━━━━━ Data ━━━━━
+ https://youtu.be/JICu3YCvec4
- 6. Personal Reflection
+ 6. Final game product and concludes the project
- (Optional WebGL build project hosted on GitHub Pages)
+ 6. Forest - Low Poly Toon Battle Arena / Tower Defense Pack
━━━━━
Task to complete
Only lines with the word "project" are wanted, so copy each one from the records.

Reply to the task
+ 6. Final game product and concludes the project
- (Optional WebGL build project hosted on GitHub Pages)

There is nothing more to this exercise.